I absolutely agree that a lot of designers -- of both systems and adventures -- don't provide proper guidance on how often the dice should be bouncing. Games are getting better at it, but whenever I see a system that says, "don't roll too often, just when the stakes are high," and then hands you a d20 or percentile dice, I have to grin.

Love dice talk. Onward!
Aug 21, 2023 3:44 am
Harrigan says:
I'll just close by saying I'm aware that it all boils down to a percentage for individual rolls, but also that the way those rolls are made absolutely matters.
It matters, just not mathematically. 😁
Aug 21, 2023 6:46 pm
Oh, it matters mathematically.

Look away, those who don’t dig this kind of pedantry!

Two examples.

1d20 vs. 3d6 vs 2d10
This is near and dear to my heart, because I started in the hobby with AD&D, switched hardcore to GURPS and Champions for many years, and then when I wanted to play some supers games in the 2000s I found most people preferred M&M. So I ran M&M with 2d10 instead of 1d20. ;)

These three methods produce reasonably similar ranges of results.

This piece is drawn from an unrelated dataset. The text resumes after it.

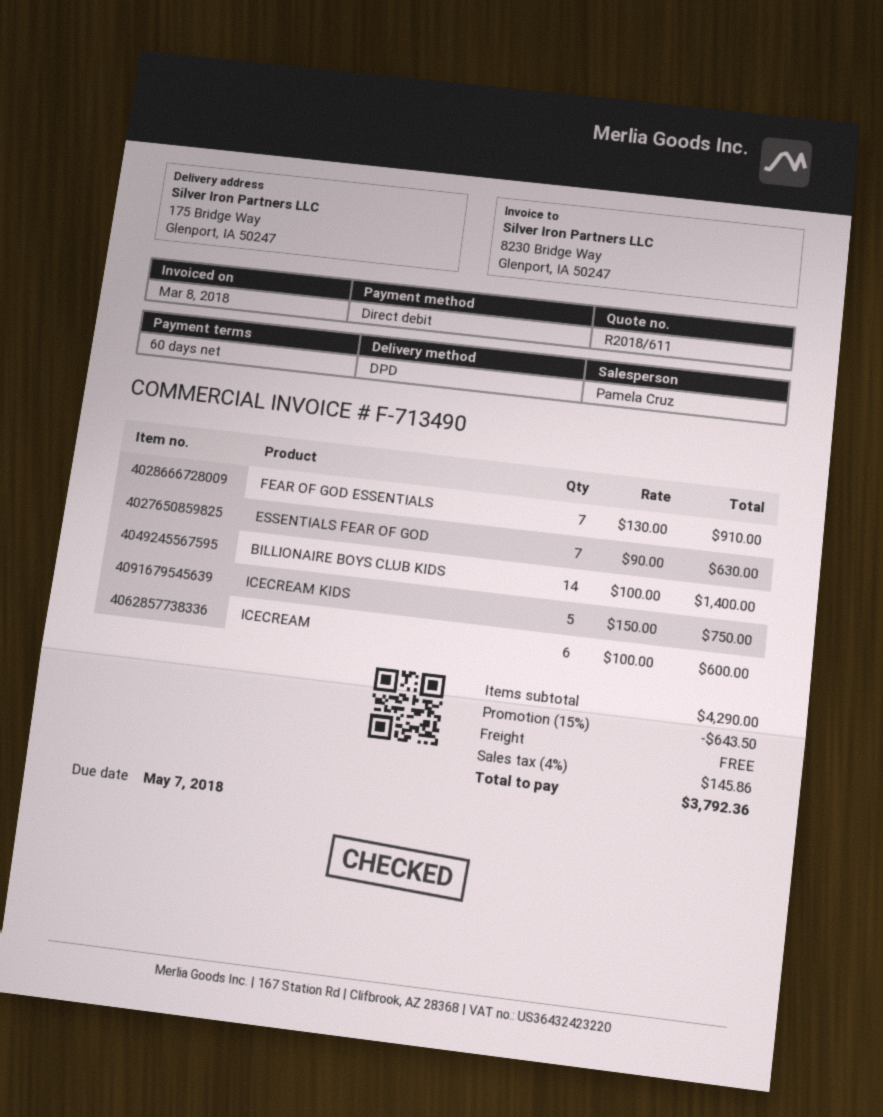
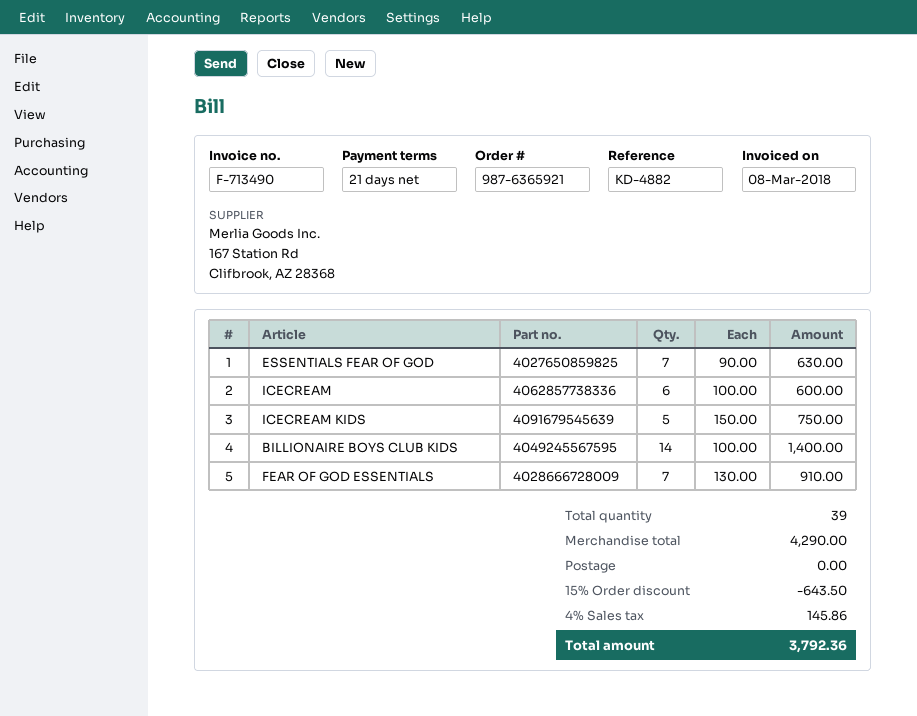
payment terms: 60 days -> 21 days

But the distribution of the results is very different. Let’s say we’re modeling someone’s skill at something, and they hope to be able to perform at or around their skill level a good portion of the time — for sake of argument, let’s say two numbers on either side of the average rolls. How often do those come up?

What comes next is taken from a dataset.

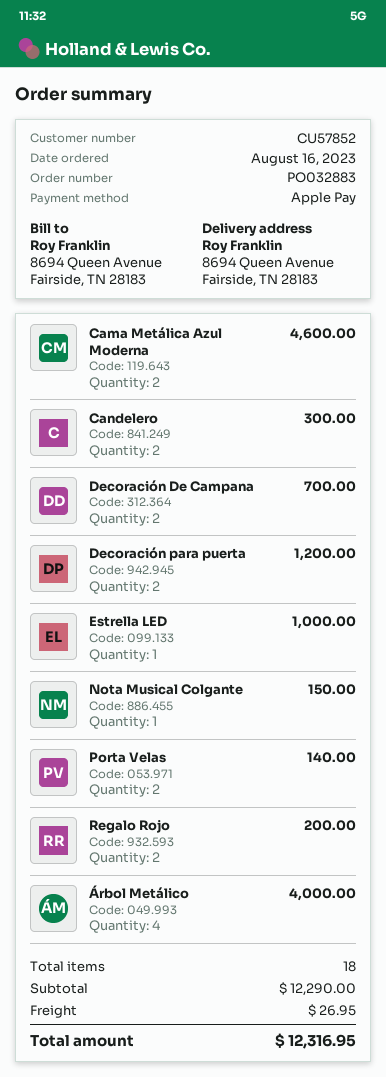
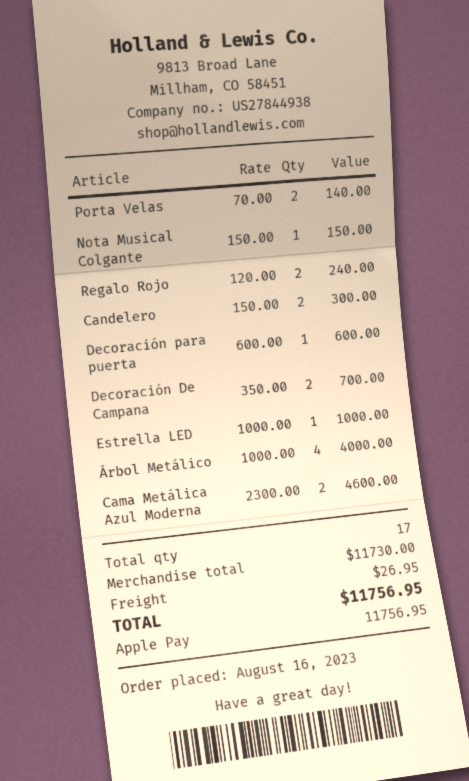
Decoración para puerta: 2 for 1200.00 -> 1 for 600.00
Regalo Rojo: 2 for 200.00 -> 2 for 240.00
total quantity: 18 -> 17
subtotal: 12290.00 -> 11730.00
total: 12316.95 -> 11756.95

For 1d20, using 10 and 11 as the average, we’ll expand the acceptable range down to 8, and up to 13. 30% of the time, a d20 roll should hit those numbers. Since the d20 has more possible outcomes than 2d10 or 3d6, perhaps we should expand further — let’s say down to 7, and up to 14. 40% of the time, the d20 is hitting in that range. Less than half the results.

Now let’s look at 3d6. 10-11 is still the mid-point / average, and if we extend down to 8 and up to 13… 3d6 land in that range 67.58% of the time. They are way more reliable.

2d10 is in-between, and that’s why I choose this mechanic for M&M — to maintain more unpredictability. The two dice mean the average is no longer 10-11, but rather just 11. Expanding down to 9, and up to 13, 2d10 should land in that range 44% of the time. Expanding one more step in each direction, down to 8 and up to 14 — now we should see 2d10 hitting that 58% of the time.

Perhaps a more straightforward way to look at this is with a roll-under system. If someone has a Strength of 13 and has to roll it or under to succeed, the results of the three dice rolls varies substantially. A d20 succeeds 65% of the time. 2d10? 72%. And 3d6 hits almost 84% of the time. 20 points difference! Obviously the delta depends on where you are in the range, but that’s the point. Some folks want more reliability and less randomness for characters that are particularly bad or good at something.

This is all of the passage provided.